Thirteen Ways of Looking at a Rare and Conservative Plant

Intro 1
How much difference do the high conservatives make:
To ecosystem function?
To biodiversity conservation?

We consider the frequency of conservative plants key in identifying a Grade A prairie (“very high quality”) – compared to Grade B (“high quality”) – and plain old Grade C (“good”).

Are these plants also important to ecosystem function and ecosystem services? We suspect that diverse conservatives have some importance, in part because of our experience with the early restorations – the ones that were mostly big bluestem grass. Those restorations turned out not to support populations of most prairie birds, prairie butterflies, and indeed most prairie plants. 

Intro 2
Many of the prairie remnants I have worked on over the years had prairie lilies when I first saw them and today have few or none (for example: Glenbrook North, Wolf Road, Bluff Spring Fen, Plank Road). I wonder how many conservative plant populations we are losing. Does anyone keep track?

Intro 3
The very best restorations aim at sustainable and reproducing populations of the conservatives.
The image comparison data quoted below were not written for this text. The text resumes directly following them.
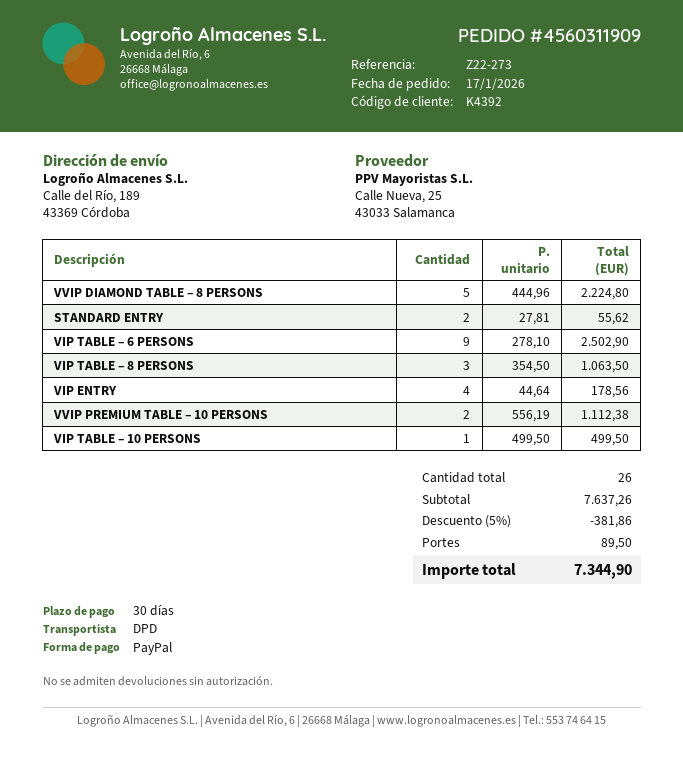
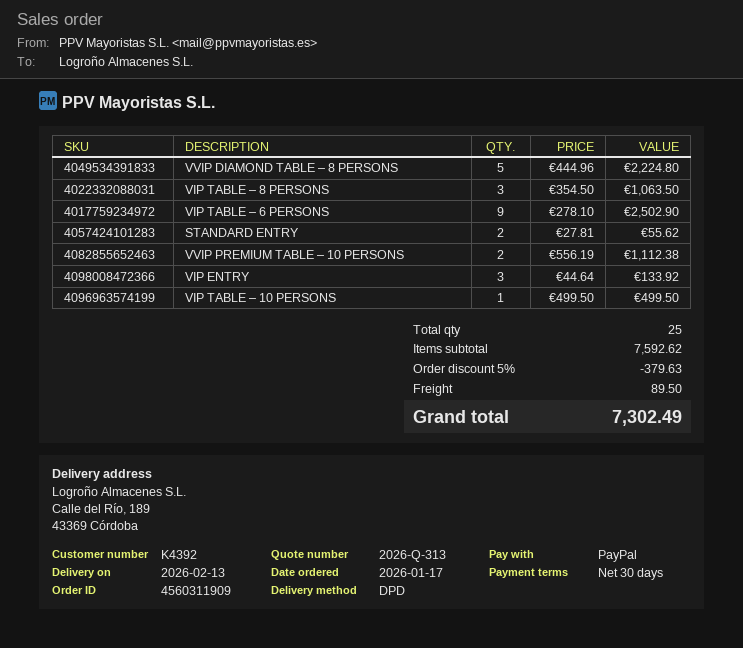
VIP ENTRY: 4 x 44.64 = 178.56 -> 3 x 44.64 = 133.92
total quantity: 26 -> 25
subtotal: 7637.26 -> 7592.62
discount: 5% = 381.86 -> 5% = 379.63
total: 7344.90 -> 7302.49

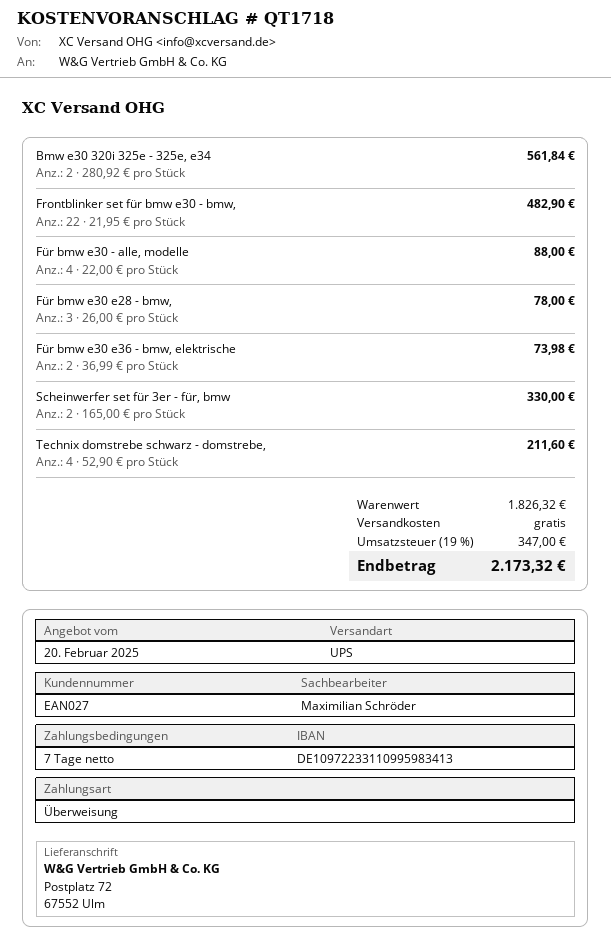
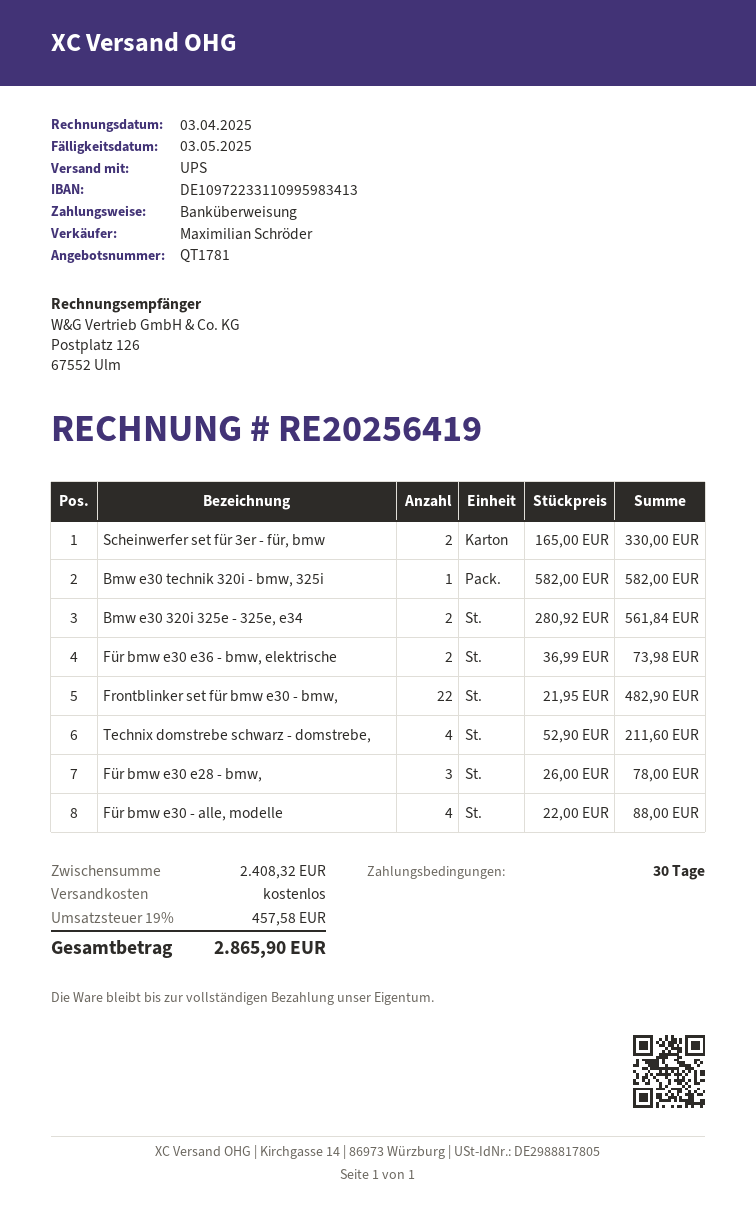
quote number: QT1718 -> QT1781
payment terms: 7 days -> 30 days
Bmw e30 technik 320i - bmw, 325i: none -> 1 x 582.00 = 582.00
subtotal: 1826.32 -> 2408.32
tax: 19% = 347.00 -> 19% = 457.58
total: 2173.32 -> 2865.90

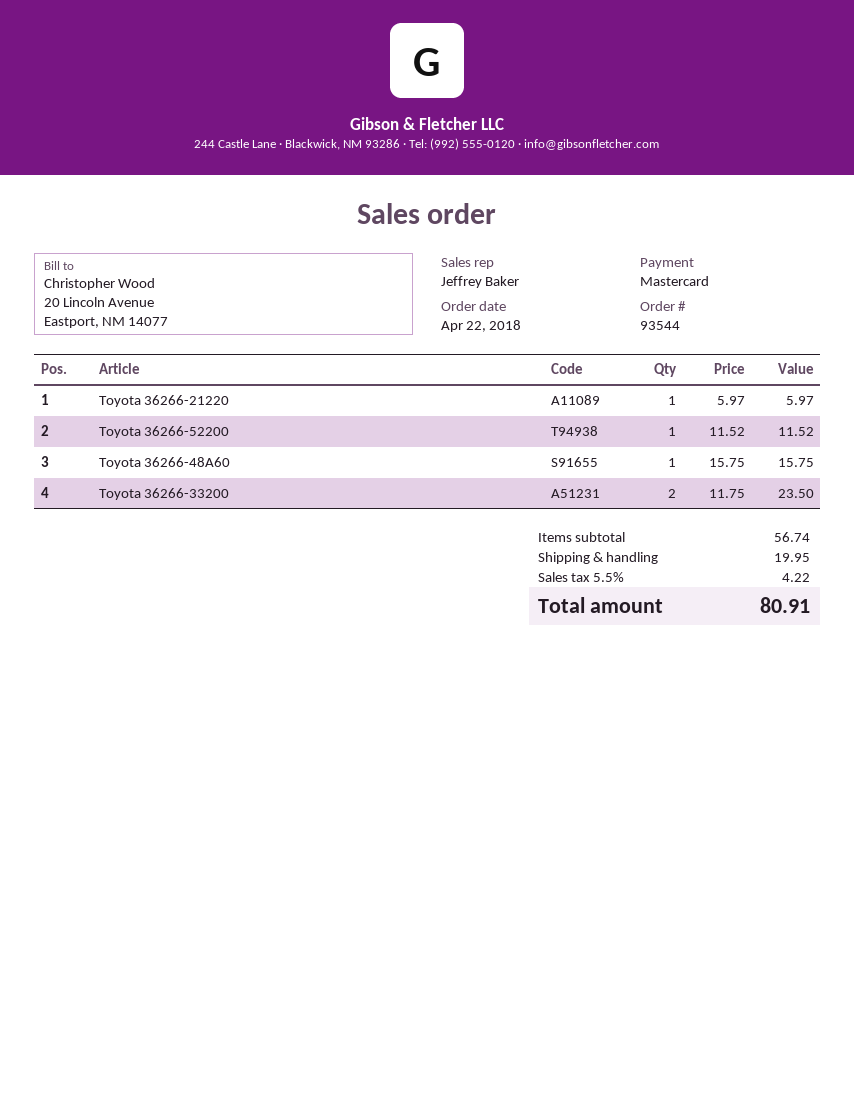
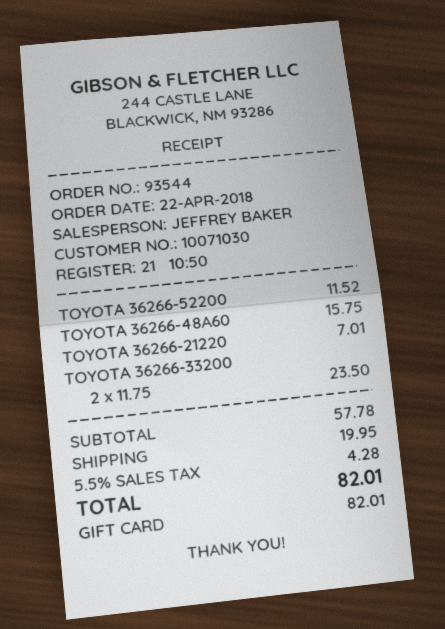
payment method: Mastercard -> gift card
Toyota 36266-21220: 1 x 5.97 = 5.97 -> 1 x 7.01 = 7.01
subtotal: 56.74 -> 57.78
tax: 5.5% = 4.22 -> 5.5% = 4.28
total: 80.91 -> 82.01

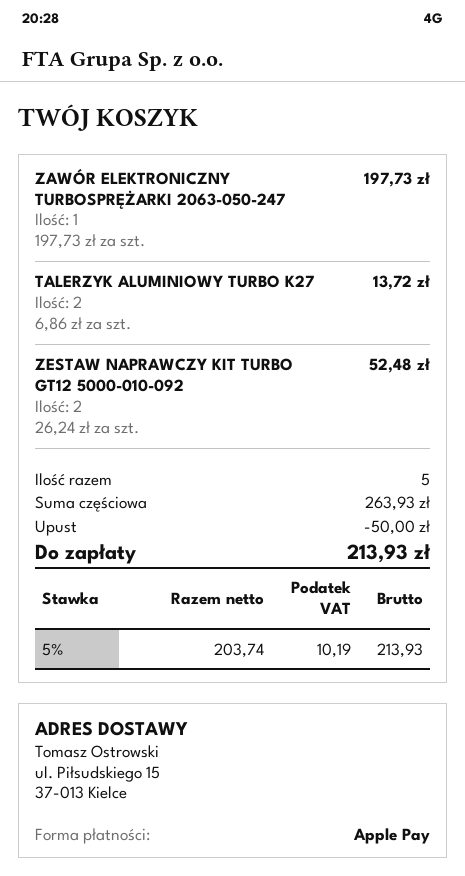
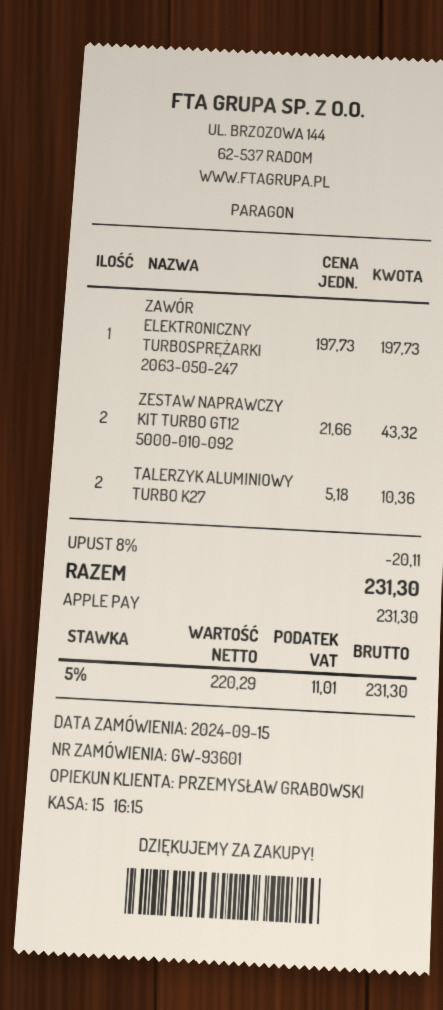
TALERZYK ALUMINIOWY TURBO K27: 2 x 6.86 = 13.72 -> 2 x 5.18 = 10.36
ZESTAW NAPRAWCZY KIT TURBO GT12 5000-010-092: 2 x 26.24 = 52.48 -> 2 x 21.66 = 43.32
discount: 50.00 -> 20.11
net: 203.74 -> 220.29
tax: 5% = 10.19 -> 5% = 11.01
total: 213.93 -> 231.30

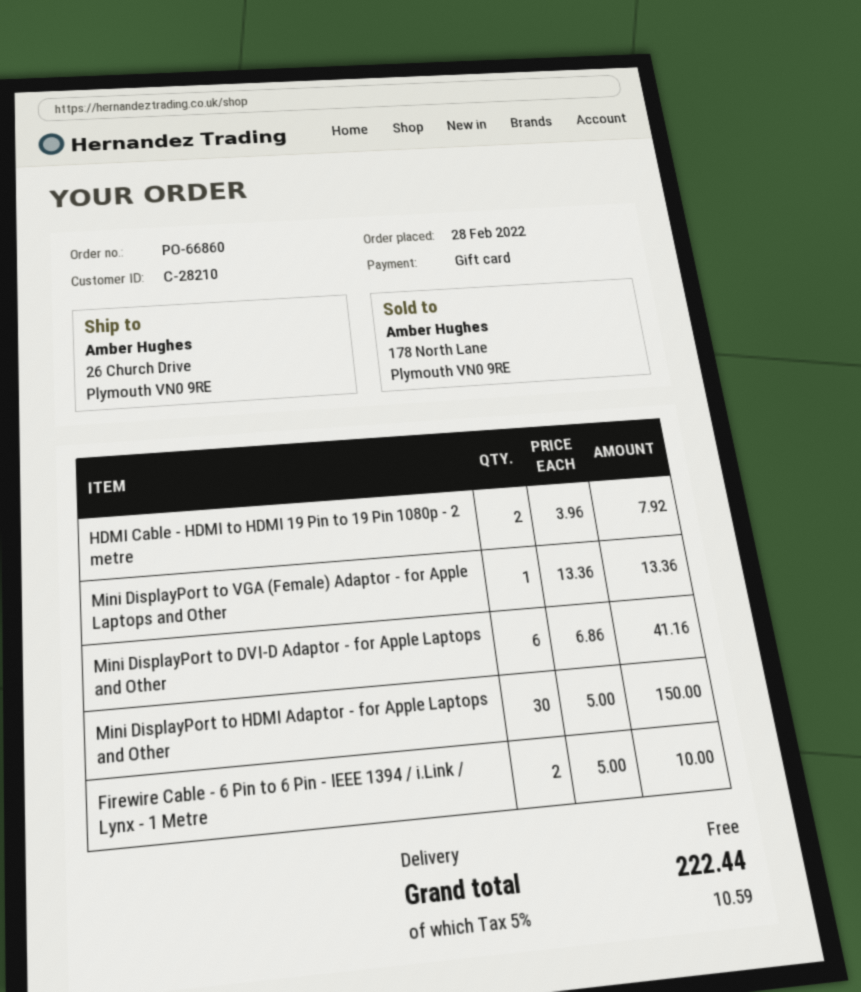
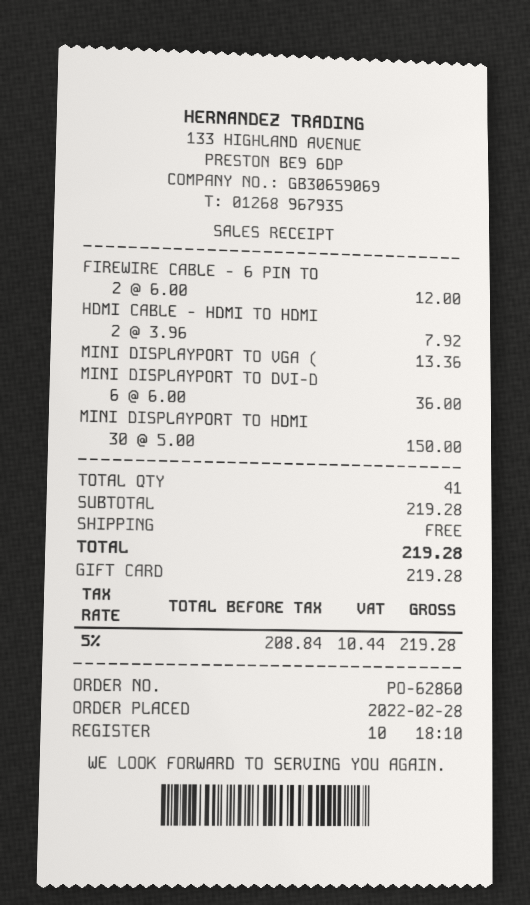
order number: PO-66860 -> PO-62860
Mini DisplayPort to DVI-D Adaptor - for Apple Laptops and Other: 6 x 6.86 = 41.16 -> 6 x 6.00 = 36.00
Firewire Cable - 6 Pin to 6 Pin - IEEE 1394 / i.Link / Lynx - 1 Metre: 2 x 5.00 = 10.00 -> 2 x 6.00 = 12.00
tax: 5% = 10.59 -> 5% = 10.44
total: 222.44 -> 219.28

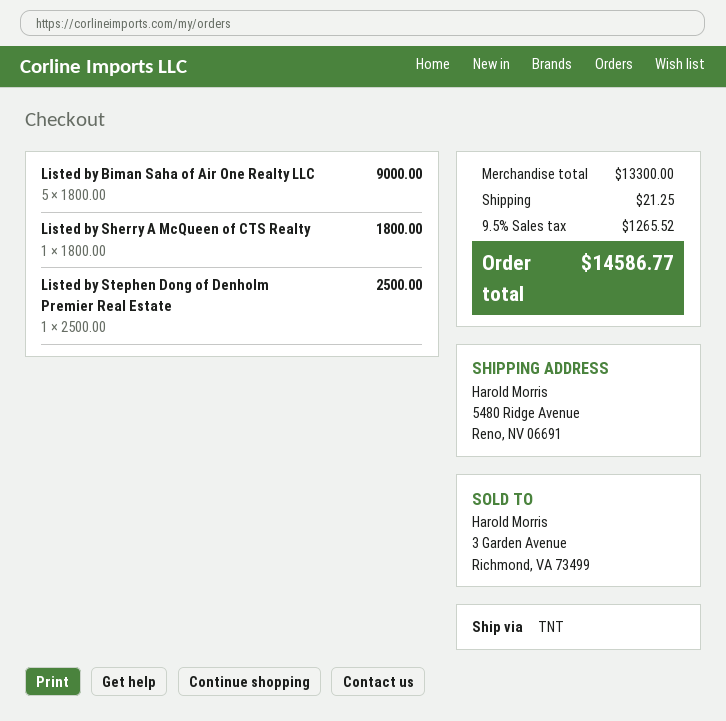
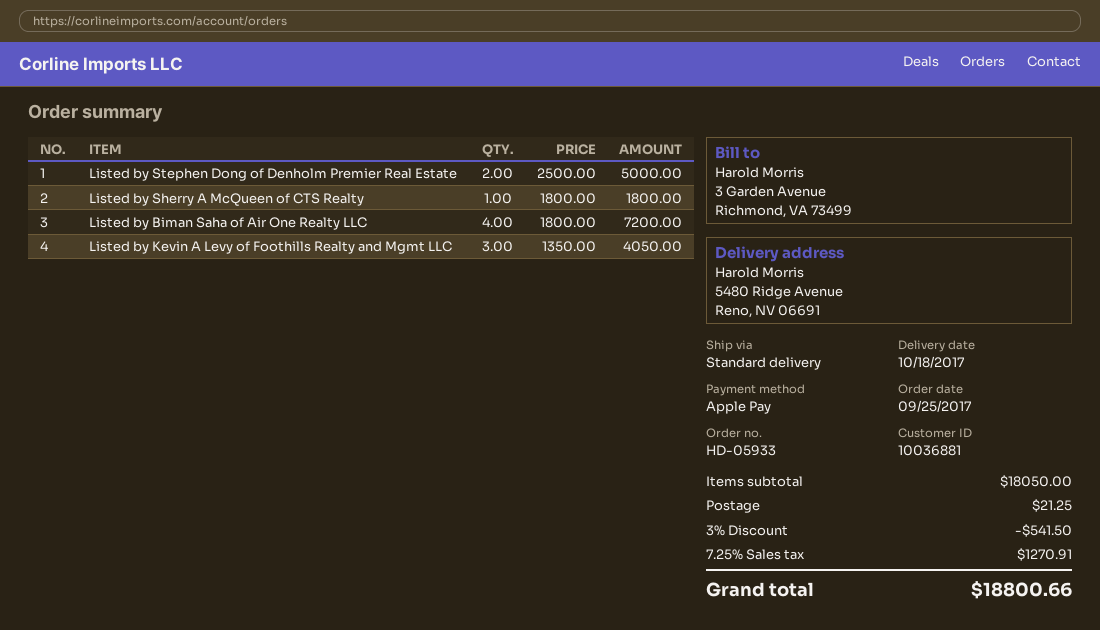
shipping method: TNT -> standard
Listed by Biman Saha of Air One Realty LLC: 5 x 1800.00 = 9000.00 -> 4 x 1800.00 = 7200.00
Listed by Stephen Dong of Denholm Premier Real Estate: 1 x 2500.00 = 2500.00 -> 2 x 2500.00 = 5000.00
Listed by Kevin A Levy of Foothills Realty and Mgmt LLC: none -> 3 x 1350.00 = 4050.00
subtotal: 13300.00 -> 18050.00
discount: none -> 3% = 541.50
tax: 9.5% = 1265.52 -> 7.25% = 1270.91
total: 14586.77 -> 18800.66

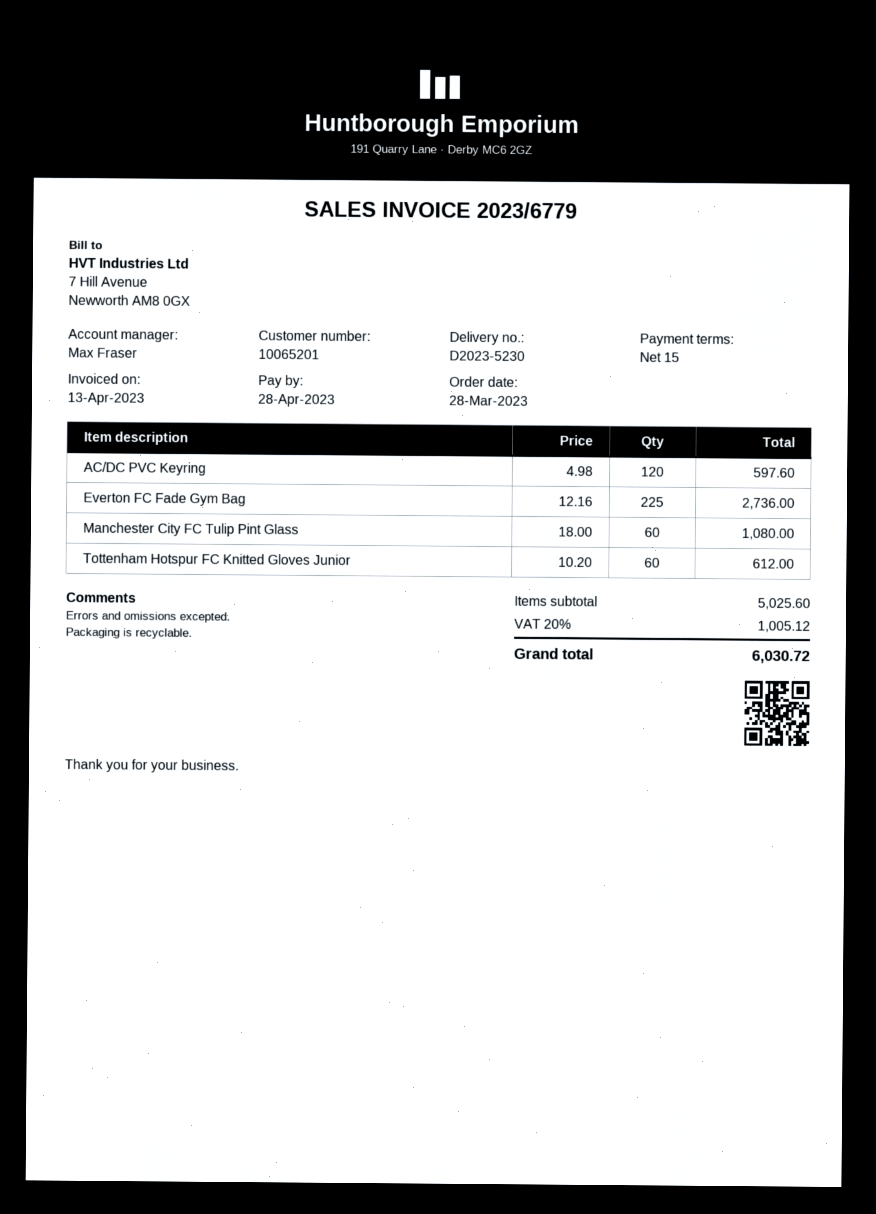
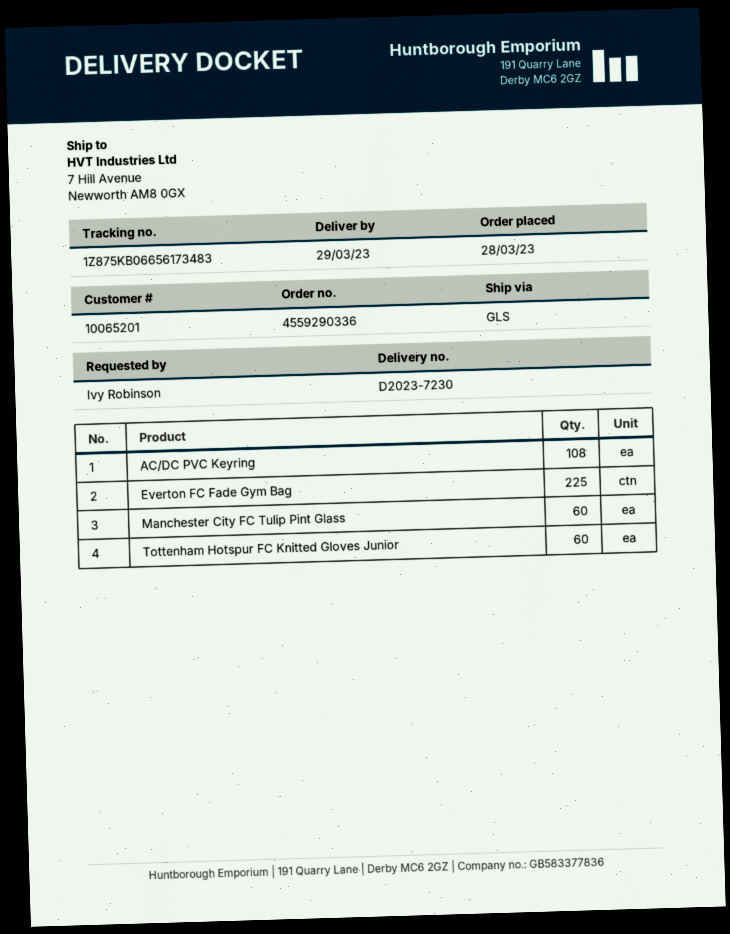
delivery note number: D2023-5230 -> D2023-7230
AC/DC PVC Keyring: 120 -> 108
Classic high conservatives of mesic black-soil prairie[1] include:

Prairie Lily
Prairie Gentian
Prairie Dropseed
Prairie Brome
(notice a pattern in some of their common names?)
Leiberg’s Panic Grass
Cream False Indigo
Heart-leaved Alexanders 
Scarlet Painted-cup
Small Skullcap
Prairie Cinquefoil 
Prairie Violet

To restore well – we want to understand our most healthy remnants. This post studies and ponders 13 more or less random photos of prairie lilies in a fine original prairie (which perhaps should not be named here) to consider the issues these conservatives raise.


Consider the diversity in the above photo. It’s easy to grow an “artificial” prairie lily all alone in a pot. But it’s hard to grow a “real” one in a “restored” prairie. Unnatural associates (like the oversized aggressive native species that make up the bulk of the vegetation in many restorations) apparently aren't compatible with it.

The prairie lily seems to require companions “that play well with others.” These are highly competitive in their own ways – but thrive in situations of great diversity. Consider the species visible around the lily in this photo (can you identify them?):

I pick out: Prairie betony. Bastard toadflax. Dropseed. Quinine. Rough blazing star. Rattlesnake master. Little bluestem. Indian grass. Rigid goldenrod. Bergamot. Starry false Solomon’s seal. Bush clover. 

(For that matter, notice that there’s also a small bee busy pollinating the lily. In so fine a prairie, invertebrate animals are typically much more diverse than even the plants.)



The healthiest lilies have two or three flowers. We saw no such displays of exuberance until we started caging the lilies from both deer and voles, some years ago. Under today’s conditions, both animals tend to keep these lilies so depleted that they rarely produce even one flower.

Notice the richness of associated plants again:

Rosinweed. Heath aster. Gray goldenrod.  Quinine. Prairie dock. Spiderwort. Yellow coneflower. White blue-eyed grass. Rough blazing star. Alumroot. Kalm’s brome. Grasses: Dropseed. Little bluestem. Indian grass.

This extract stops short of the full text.